* **Instructions to follow**
Lines to return, exactly: from the line with "Daisy DP140 Pants: 4" to the line with "balance: 1329.69 -> 1400.47" in the entries below, both included.

[Data extract — start]

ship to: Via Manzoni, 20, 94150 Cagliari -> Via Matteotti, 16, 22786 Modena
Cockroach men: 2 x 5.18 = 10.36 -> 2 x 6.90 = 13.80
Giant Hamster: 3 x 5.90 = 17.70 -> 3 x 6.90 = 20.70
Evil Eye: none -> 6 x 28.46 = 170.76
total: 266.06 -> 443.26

[Data extract — finish]
[Data extract — start]

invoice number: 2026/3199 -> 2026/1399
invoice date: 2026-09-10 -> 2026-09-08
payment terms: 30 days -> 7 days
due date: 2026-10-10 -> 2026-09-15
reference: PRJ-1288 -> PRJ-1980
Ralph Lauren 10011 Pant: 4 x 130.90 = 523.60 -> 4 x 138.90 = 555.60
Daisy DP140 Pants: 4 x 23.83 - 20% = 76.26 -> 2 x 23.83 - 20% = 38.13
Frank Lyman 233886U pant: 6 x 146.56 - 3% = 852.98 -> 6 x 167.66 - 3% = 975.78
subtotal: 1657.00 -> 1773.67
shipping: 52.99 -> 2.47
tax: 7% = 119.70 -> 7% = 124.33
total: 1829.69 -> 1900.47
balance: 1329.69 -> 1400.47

[Data extract — finish]

* **The completed task**
Daisy DP140 Pants: 4 x 23.83 - 20% = 76.26 -> 2 x 23.83 - 20% = 38.13
Frank Lyman 233886U pant: 6 x 146.56 - 3% = 852.98 -> 6 x 167.66 - 3% = 975.78
subtotal: 1657.00 -> 1773.67
shipping: 52.99 -> 2.47
tax: 7% = 119.70 -> 7% = 124.33
total: 1829.69 -> 1900.47
balance: 1329.69 -> 1400.47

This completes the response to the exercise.